En audioprothèse, le reste à charge est très élevé (plus de 850 euros, soit 2,5 fois plus qu'au Royaume-Uni) et constitue une véritable barrière à l’accès aux soins. La Mutualité Française propose de revoir la nomenclature. Alors qu'aujourd’hui 95% des équipements vendus sont en classe D, la classe la plus sophistiquée, il s'agirait de mieux définir les classes d'équipement, en les adaptant aux déficits auditifs. Et afin d’accompagner le développement important de ce marché, le nombre d'audioprothésistes formés chaque année mériterait d'être relevé.
En dentaire, il apparait nécessaire de transformer le modèle économique, afin de rééquilibrer l'activité entre soins prothétiques et soins conservateurs. Aujourd'hui, les soins conservateurs représentent environ 2/3 de l'activité d'un dentiste mais seulement 1/3 de son chiffre d’affaires, quand les soins prothétiques représentent 2/3 de son chiffre d’affaires pour 1/3 de son activité. Les soins conservateurs sont rémunérés en France beaucoup moins qu'en Allemagne (+78%) ou en Suède (+250%), alors que les soins prothétiques sont 2 fois plus chers en France qu'en Allemagne ou en Norvège. Il s'agirait de revaloriser les premiers et de modérer les seconds.
Enfin, un observatoire pourrait être mis en place afin de suivre l'évolution du reste à charge et des tarifs en optique, dentaire et audioprothèse.
Les complémentaires santé sont le premier financeur des dépenses en optique, dentaire et audioprothèse, l'assurance maladie remboursant peu ces soins.

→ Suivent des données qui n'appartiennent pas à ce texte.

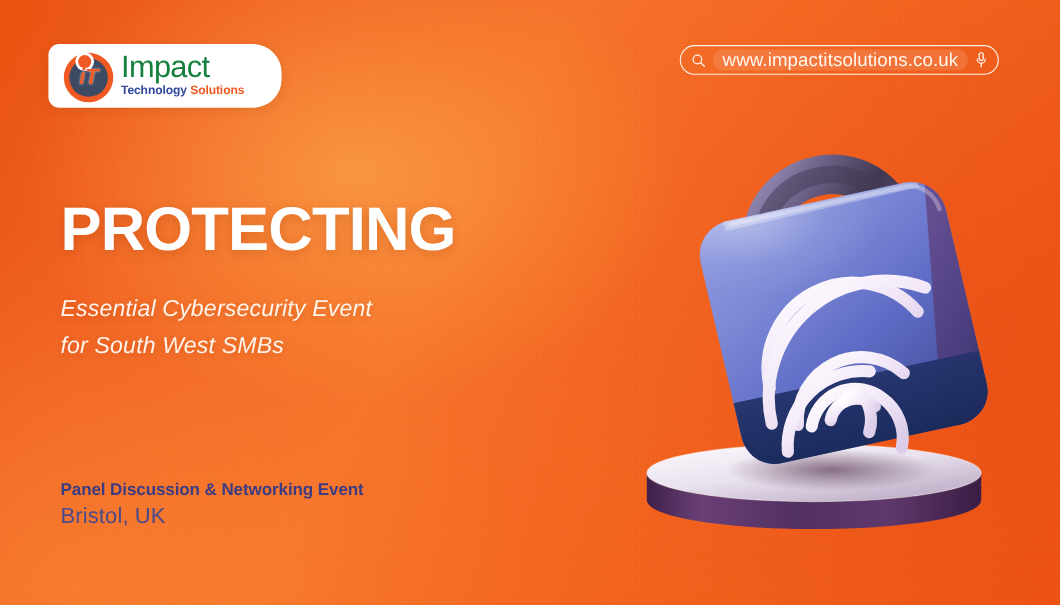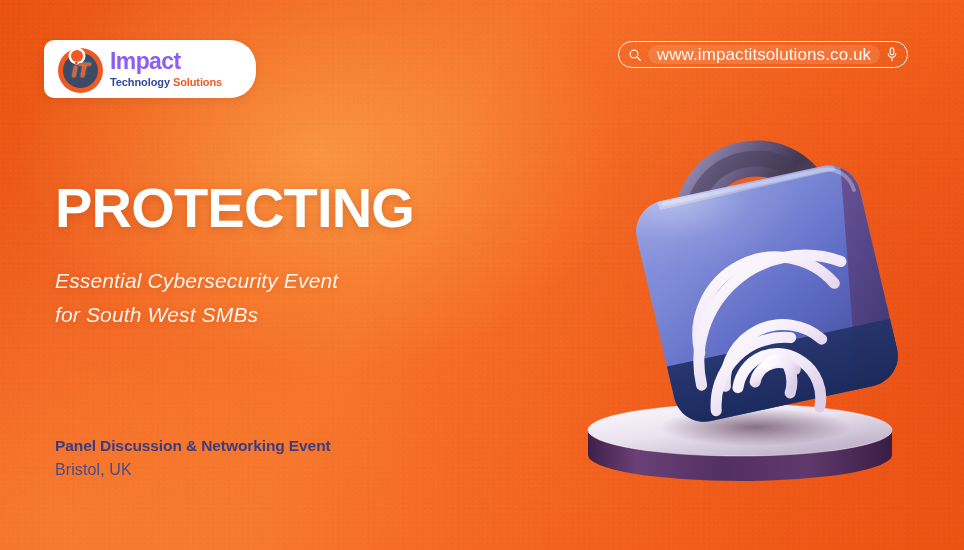--- a/index.html
+++ b/index.html
@@ -71,7 +71,7 @@
   }
   #logo-words { position:absolute; left:66px; top:7px; }
   #logo-impact {
-    font-size:23px; font-weight:bold; color:#8b5cf6;
+    font-size:28px; font-weight:normal; color:#15803d;
     letter-spacing:-.6px; line-height:28px;
   }
   #logo-sub {

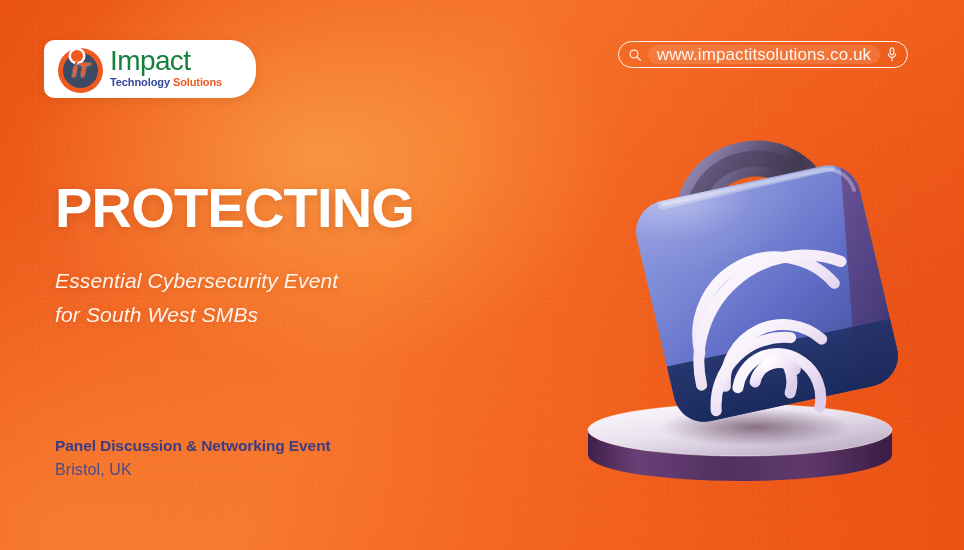--- a/index.html
+++ b/index.html
@@ -125,7 +125,7 @@
   }
   #event-location {
     margin-top:4px;
-    font-size:16px; font-weight:400; color:#4A4A8C;
+    font-size:20px; font-weight:400; color:#4A4A8C;
     letter-spacing:.1px; line-height:19px;
   }
 

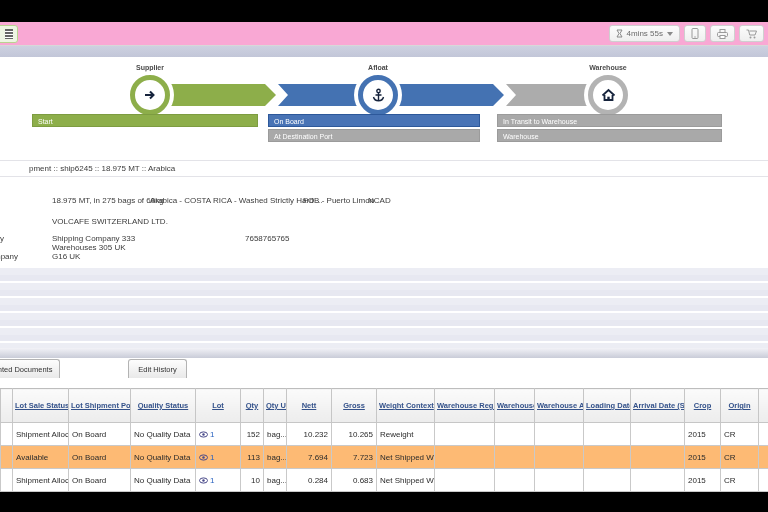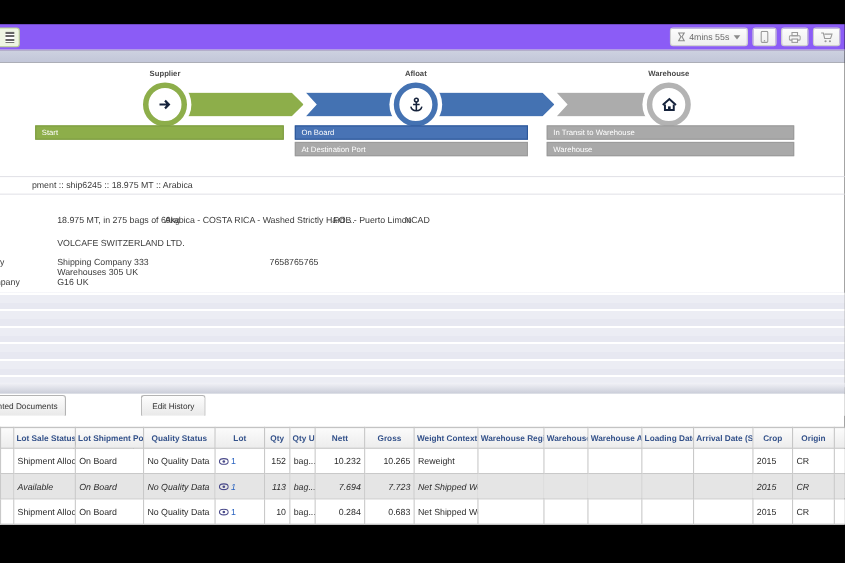--- a/index.html
+++ b/index.html
@@ -9,7 +9,7 @@
 
   
   #toolbar { position:absolute; left:0; top:22px; width:768px; height:24px;
-    background:#8b5cf6; border-bottom:1px solid #d8d8d8; }
+    background:#f9a8d4; border-bottom:1px solid #d8d8d8; }
   .btn-green { position:absolute; left:-9px; top:3px; width:27px; height:18px;
     background:#eef5e3; border:1px solid #b9d290; border-radius:3px;
     display:flex; align-items:center; justify-content:flex-end; padding-right:4px; }

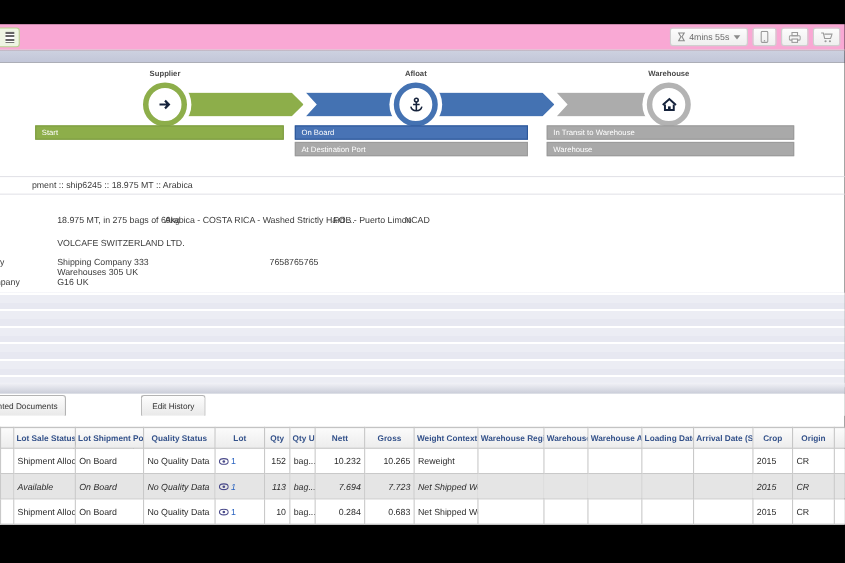--- a/index.html
+++ b/index.html
@@ -79,10 +79,10 @@
   
   #lots { position:absolute; left:0; top:388px; width:788px;
     border-collapse:collapse; table-layout:fixed; font-size:8px; color:#2b2b2b; }
-  #lots th { height:19px; background:linear-gradient(#fbfbfb,#ececec);
+  #lots th { height:34px; background:linear-gradient(#fbfbfb,#ececec);
     border:1px solid #c6c6c6; border-top:1px solid #bdbdbd; color:#33518a;
     font-weight:bold; font-size:7.5px; text-align:center; overflow:hidden;
-    white-space:nowrap; padding:0 2px; }
+    white-space:nowrap; padding:0 2px;text-decoration:underline; }
   #lots td { height:23px; border:1px solid #c9c9c9; padding:0 3px; overflow:hidden;
     white-space:nowrap; background:#fff; }
   #lots tr.alt td { background:#e5e5e5;font-style:italic; }

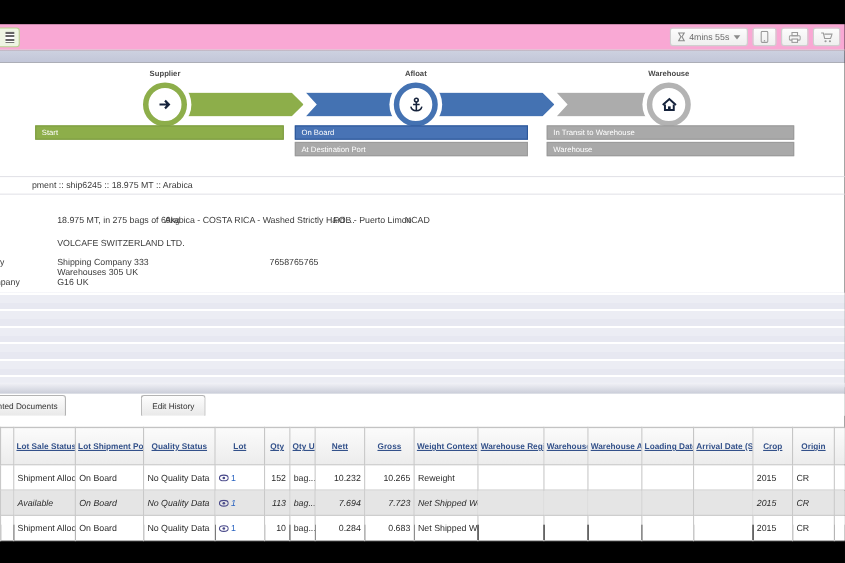--- a/index.html
+++ b/index.html
@@ -85,7 +85,7 @@
     white-space:nowrap; padding:0 2px;text-decoration:underline; }
   #lots td { height:23px; border:1px solid #c9c9c9; padding:0 3px; overflow:hidden;
     white-space:nowrap; background:#fff; }
-  #lots tr.alt td { background:#e5e5e5;font-style:italic; }
+  #lots tr.alt td { background:#fdba74; }
   #lots td.num { text-align:right; }
   .lot-link { color:#2a63c0; }
   .eye { vertical-align:middle; margin-right:2px; }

A propos de la Mutualité Française
Présidée par Thierry Beaudet, la Mutualité Française fédère la quasi-totalité des mutuelles en France. Elle représente 650 mutuelles dans toute leur diversité : des complémentaires santé qui remboursent les dépenses des patients, mais aussi des établissements hospitaliers, des services dédiés à la petite enfance et des crèches, des centres dentaires, des centres spécialisés en audition et optique, des structures et services tournés vers les personnes en situation de handicap ou les personnes âgées… Les mutuelles interviennent comme premier financeur des dépenses de santé après la Sécurité sociale. Avec leurs 2.600 services de soins et d’accompagnement, elles jouent un rôle majeur pour l’accès aux
soins, dans les territoires, à un tarif maitrisé. Elles sont aussi le 1er acteur privé de prévention santé avec plus de 7.000 actions déployées chaque année dans toutes les régions. Plus d’un Français sur deux est protégé par une mutuelle, soit 35 millions de personnes. Les mutuelles sont des sociétés de personnes à but non lucratif : elles ne versent pas de dividendes et l’intégralité de leurs bénéfices est investie en faveur de leurs adhérents. Régies par le Code la Mutualité, elles ne pratiquent pas la sélection des risques. Présidées par des militants mutualistes élus, les mutuelles représentent également un mouvement social et démocratique, engagé en faveur de l’accès aux soins du plus grand nombre.